Using SSL/TLS with Relativity

Version Note: This article describes the new TLS/SSL support in Relativity Server 9 and later. For using SSL with Relativity 8 or below please see here.

Setting up the Transport-Level Security (TLS) in Relativity Server is very easy in version 9.0 and later. There are three simple stops involved:

  1. Provide a TLS/SSL certificate to the Relativity Server
  2. Make sure that it was accepted by the server
  3. Enable TLS/SSL on the server channel

1. Provide a TLS/SSL Certificate

Relativity Server will automatically load any certificate found in a file named Relativity.p12 located in the Relativity Server's configuration folder.

Alternatively to manually placing this file, the Relativity Admin Tool allows you to either upload a local certificate file, or to have a self-signed certificate generate by the server:

This certificate file (whether uploaded, or manually placed on the server) should be a PKCS#12 certificate file without password.

Please note that by default some client OS (such as iOS or Windows Phone) will reject the self-signed certificates by default.
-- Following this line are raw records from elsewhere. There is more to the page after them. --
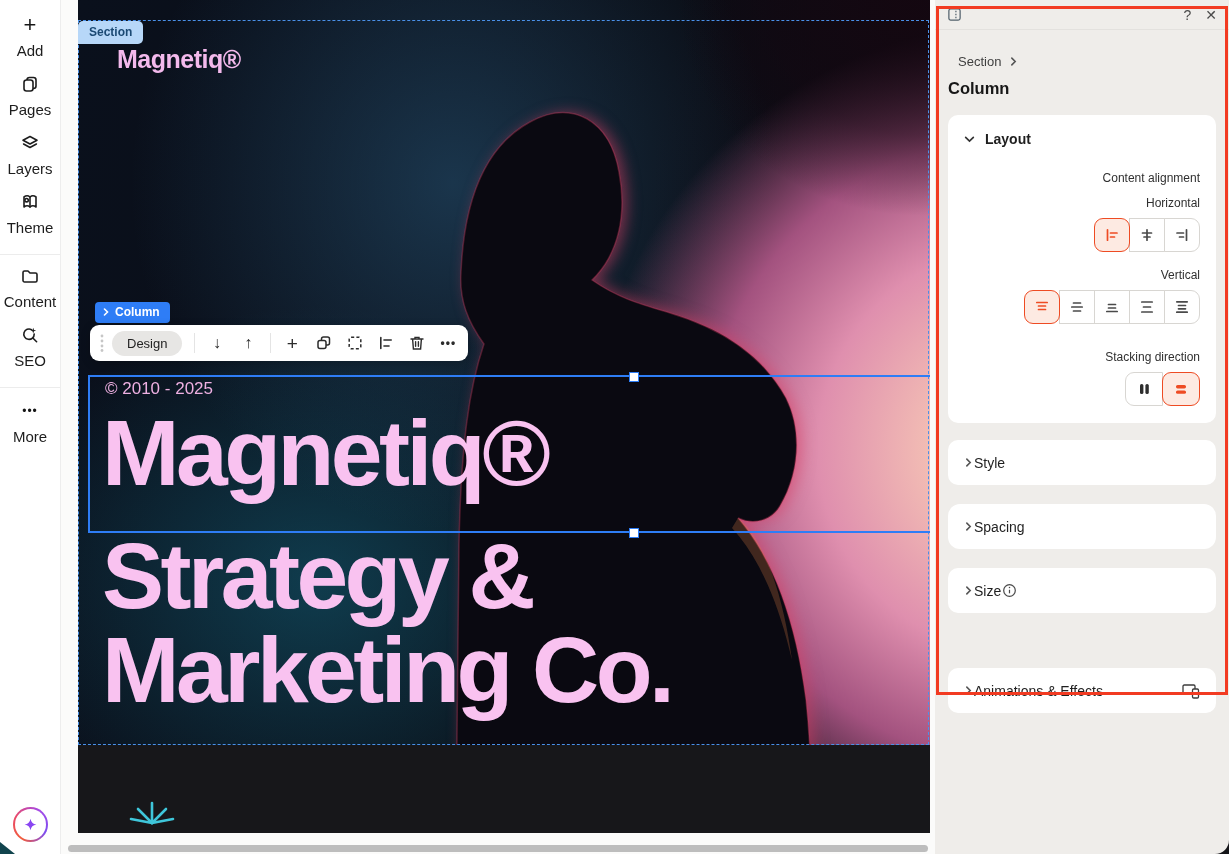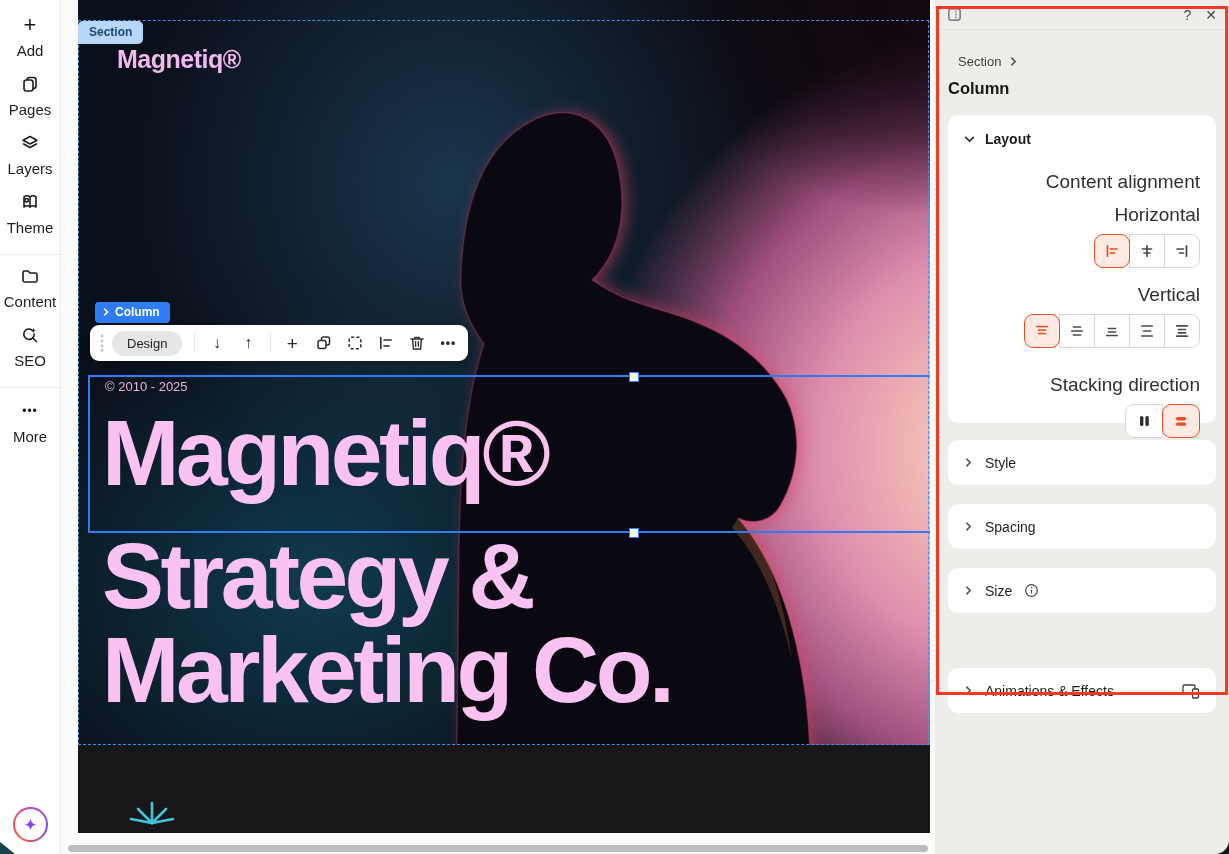--- a/index.html
+++ b/index.html
@@ -101,7 +101,7 @@
   .card-layout{top:115px;height:308px;padding:16px;}
   .sec-head{display:flex;align-items:center;gap:10px;font-size:14px;font-weight:bold;
             color:#1f1f1f;cursor:pointer;}
-  .fld-label{font-size:19px;color:#303030;}
+  .fld-label{font-size:12px;color:#303030;}
   .lab-ca{margin-top:24px;} .lab-h{margin-top:11px;margin-left:44px;} .lab-v{margin-top:16px;} .lab-s{margin-top:26px;}
 
   .seg{display:inline-flex;margin-top:8px;background:#fff;border-radius:9px;}

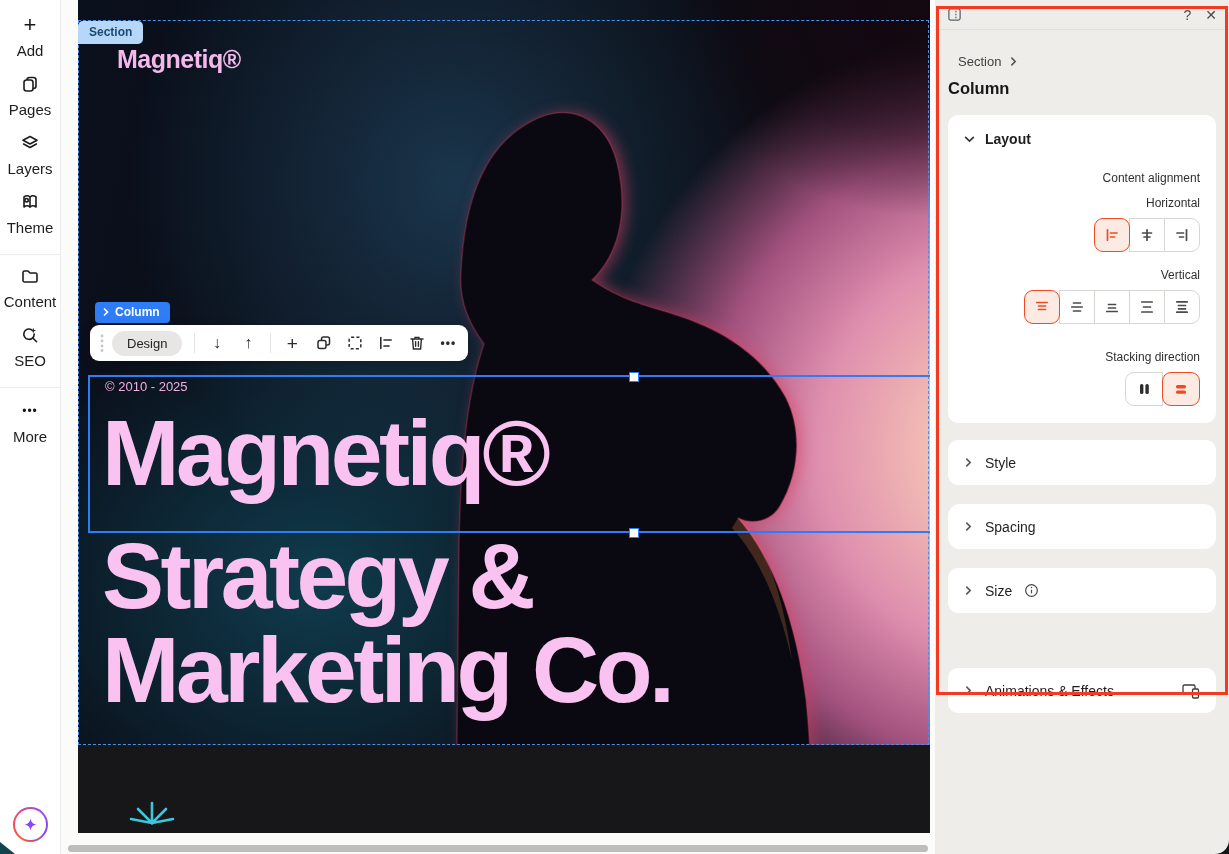--- a/index.html
+++ b/index.html
@@ -42,7 +42,7 @@
 
   .page-logo{position:absolute;left:39px;top:45px;font-size:25px;font-weight:bold;
              letter-spacing:-.5px;color:#f3b9ec;z-index:3;}
-  .copyright{position:absolute;left:27px;top:379px;font-size:13px;color:#eeb0e2;z-index:3;}
+  .copyright{position:absolute;left:27px;top:379px;font-size:17px;color:#eeb0e2;z-index:3;}
   .h1{position:absolute;left:24px;color:#f9c2f0;font-weight:bold;font-size:93px;
       letter-spacing:-3.5px;line-height:94px;white-space:nowrap;z-index:3;}
   .h1a{top:406px;}

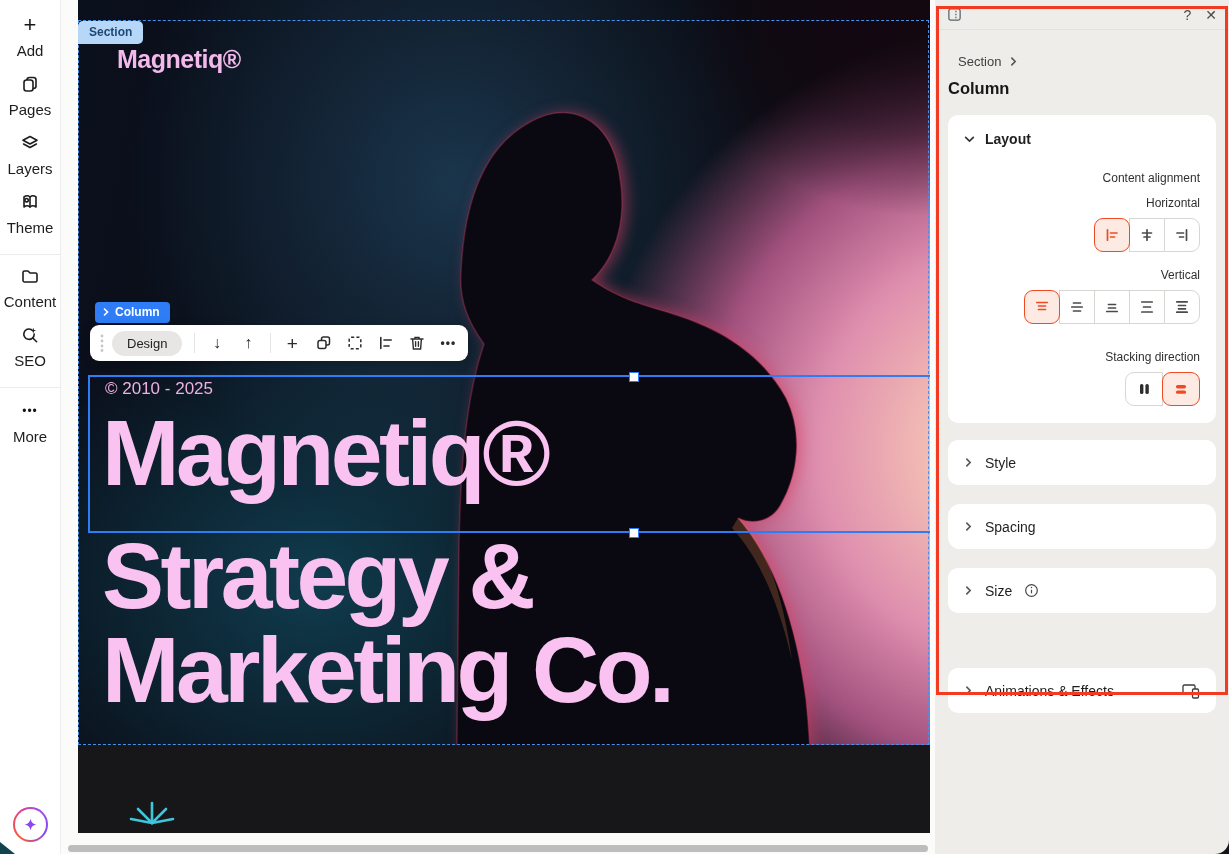--- a/index.html
+++ b/index.html
@@ -113,7 +113,7 @@
   .seg .sbtn.sel{border:1.5px solid #ee4b23;background:#fdeae2;border-radius:9px;color:#ee4b23;
                  position:relative;z-index:2;}
 
-  .card-row{height:45px;padding:12px 16px;display:flex;align-items:center;gap:12px;cursor:pointer;}
+  .card-row{height:45px;padding:12px 16px;display:flex;align-items:center;gap:1px;cursor:pointer;}
   .row-style{top:440px;} .row-spacing{top:504px;border-radius:12px;} .row-size{top:568px;} .row-anim{top:668px;}
   .card-row .fld{font-size:14px;color:#1f1f1f;font-weight:500;}
   .row-end{margin-left:auto;color:#3c3c3c;}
You may need to manually register the certificate on the client, or you may neeed to add extra code to your client application to approve the certificate. See here for more information.

2. Make sure that it was accepted by the server

To make sure everything is working, open your web browser and go to the address of your Relativity server on port 7098 (e.g. https://localhost:7098). If the page opens correctly, then the security certificate was successfully found, uploaded or generated, and was accepred by the Relativity Server.

Enable TLS/SSL on the server channel

In Relativity Admin, go to the 'Network Settings' page. The channel types Http, SuperHttp, Tcp and SuperTcp now all expose a new option called "Enable TLS" (unfortunately due to the platform restrictions HttpSys and SuperHttpSys channels will need to use the old, IIS-based workflow):

Enable the option and apply the changes, and your server should be all set for secure access.